Hmmmmmmmm............ I haven't looked at "tool" patents in ages, but one would like to find those with most breadth..... something like "inhibition of protein synthesis using siRNA".
:-)
I'll give it some thought, but it takes someone who knows the broad, enabling stuff to comment.
Integra LifeSciences Holdings Corp. sued Merck KGaA, Scripps Research Institute and David Cheresh, a researcher at Scripps, in July 1996 for infringing a group of patents granted to The Burnham Institute and licensed by Integra that are "based on the interaction between a family of cell surface proteins called integrins and the arginine-glycine-aspartic acid (RGD) peptide sequence found in many extracellular matrix proteins." Compounds containing this sequence promote or inhibit cell adhesion.
Under a contract with Merck, Cheresh was using the peptides to develop new anti-angiogenesis drug candidates for a variety of diseases, including cancer. Upon learning of Cheresh's experiments, Integra sought to license its patented technology to Merck, but the German pharma declined. And Integra sued.
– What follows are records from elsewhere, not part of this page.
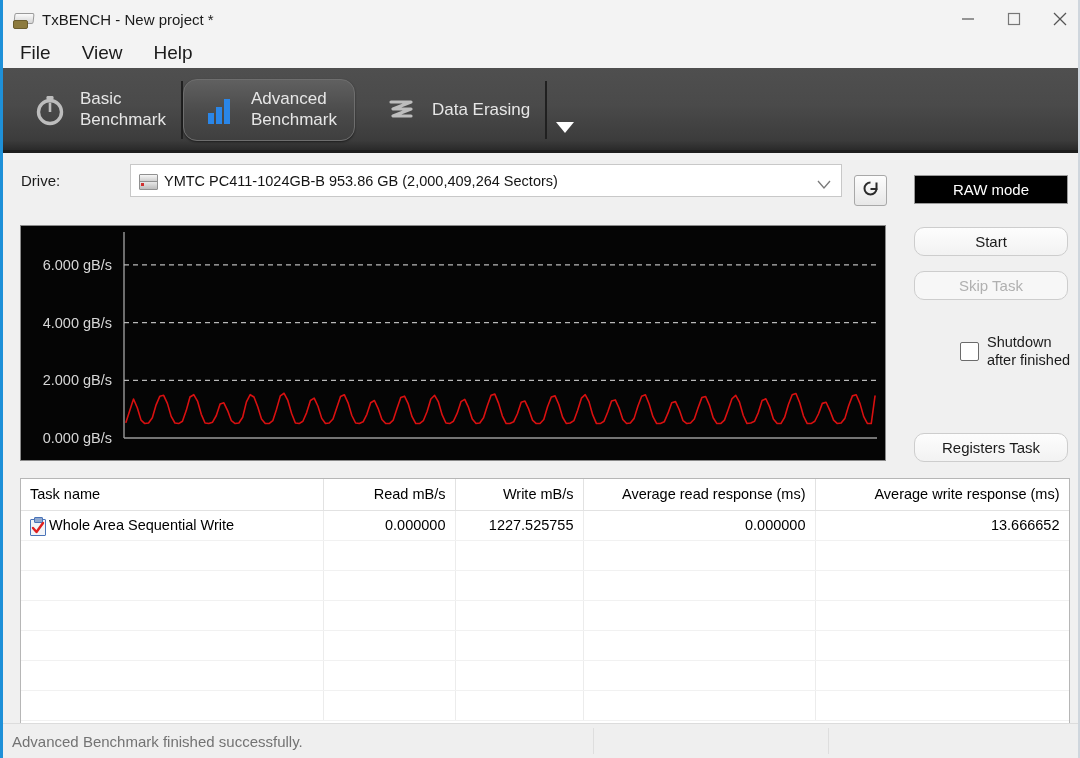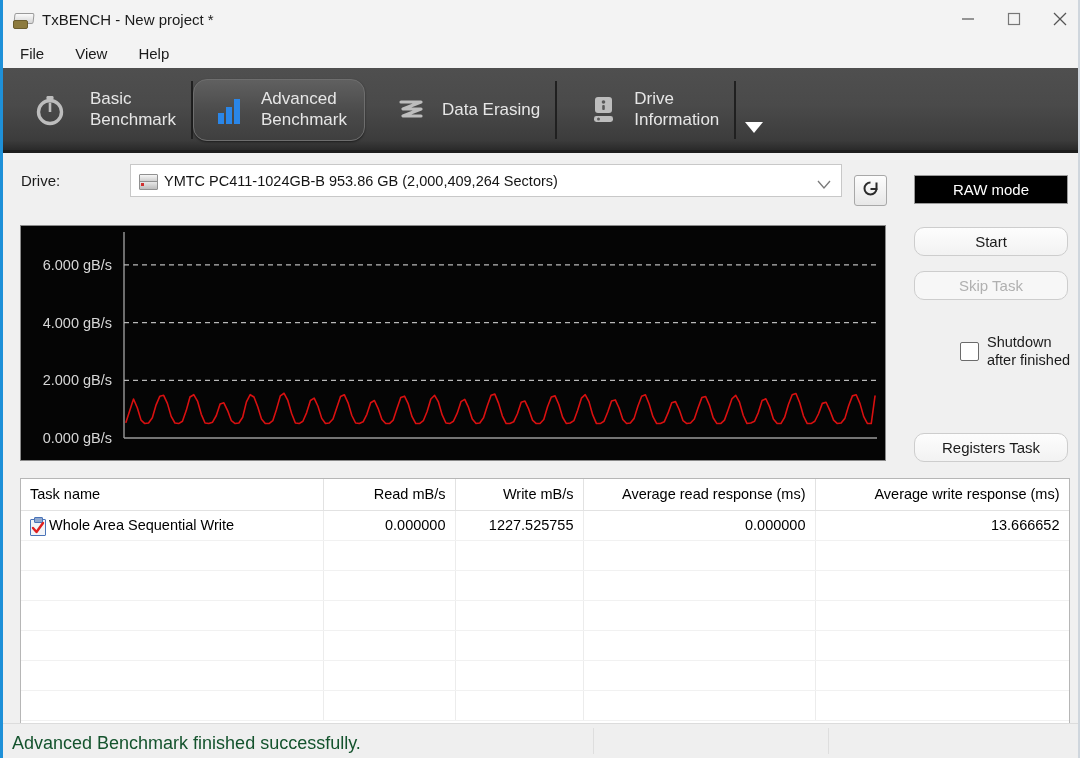"File" .menuitem { font-size: 15px -> 19px }
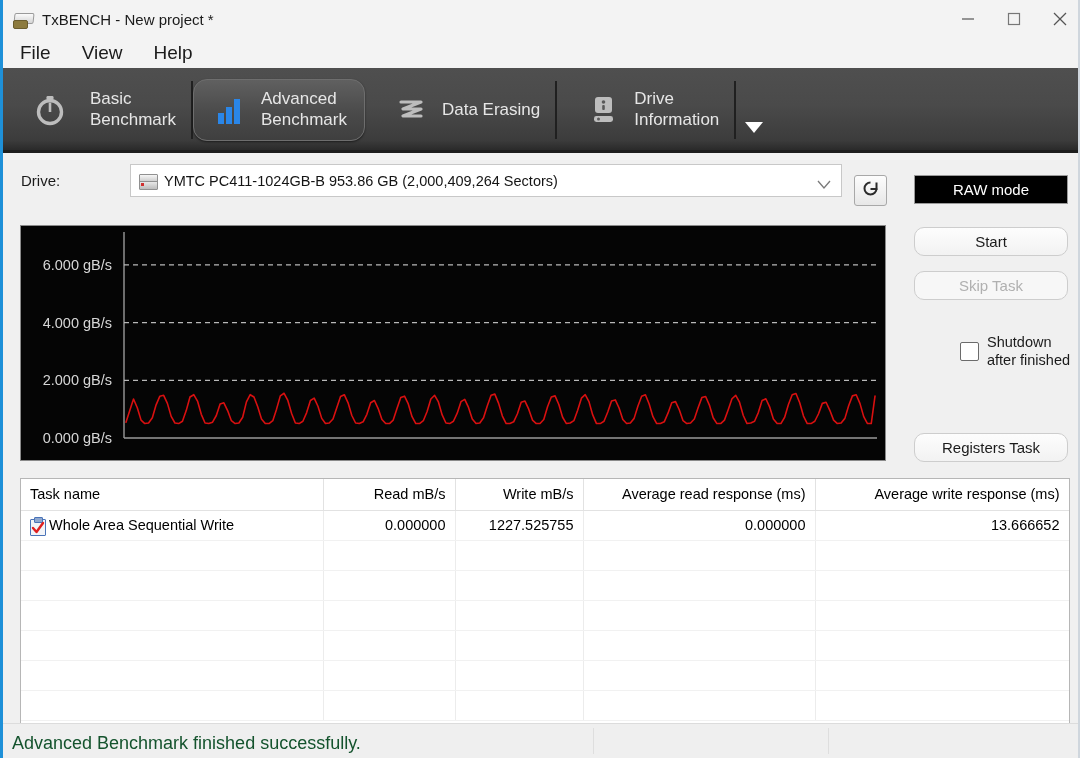"Basic" div.tab { gap: 10px -> none }
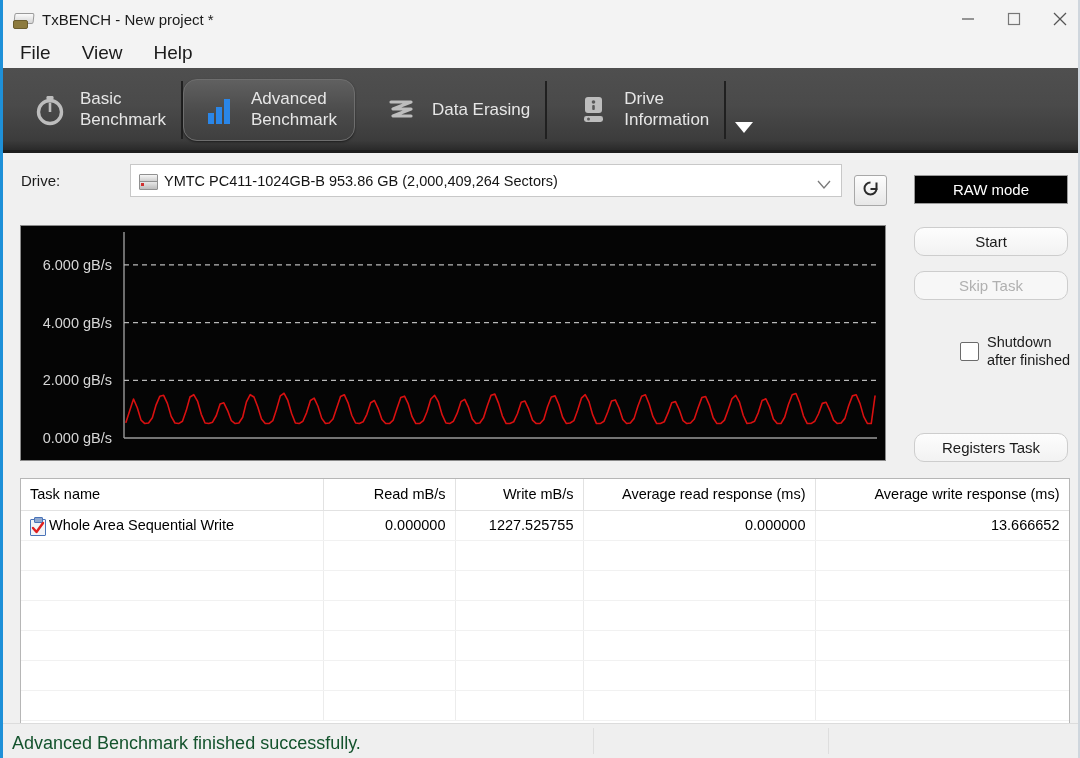"Drive" div.tab { html: <div> <div> <svg> <rect></rect> <circle></circle> <rect></rect> <rect></rect> <circle></circle> </svg> </div> <div>Drive Information</div> <div></div> </div> -> none }
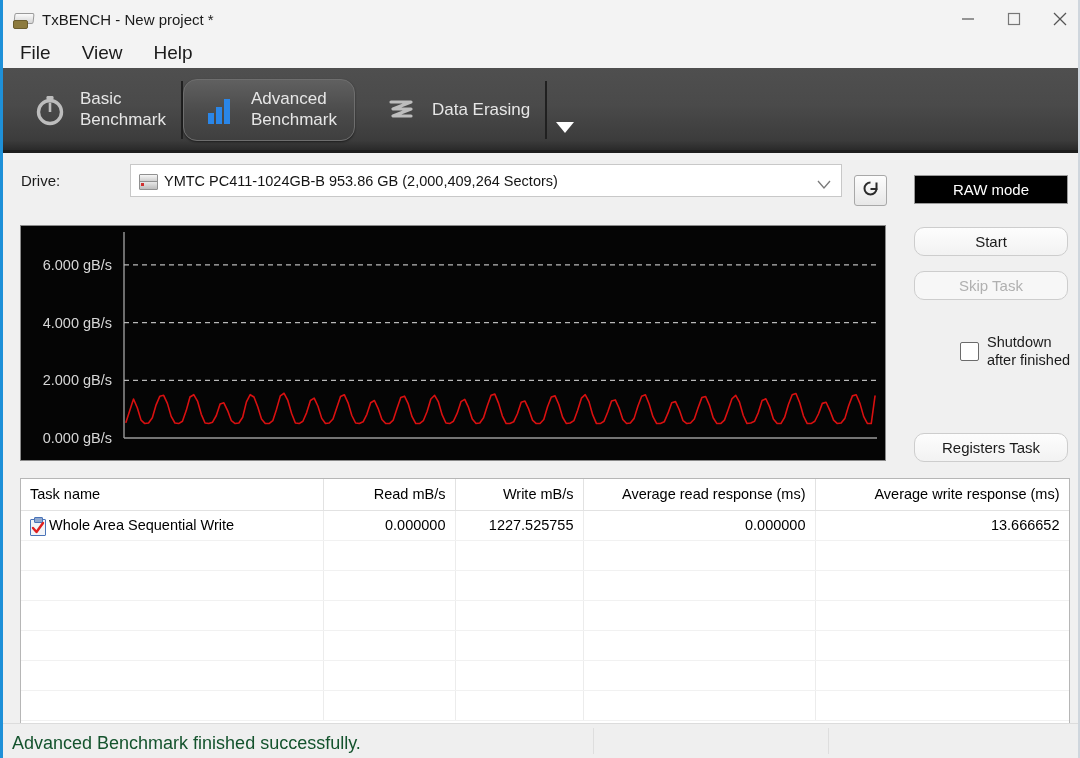"Advanced Benchmark finished" .status-text { color: #14532d -> #737373; font-size: 18px -> 15px }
Integra inherited this project when it purchased the bankrupt (old timers, hold your lunch down) Telios. The scientific founders of Telios were the senior scientists/directors/honchos at Burnham, directly across the street from Scripps. The Merck/Cheresh/Scripps work is the small molecule counterpart to the MEDI/AMEV's vitaxin (anti-alpha-V beta-3 integrin), and AMEV was "Ixsys" at that time.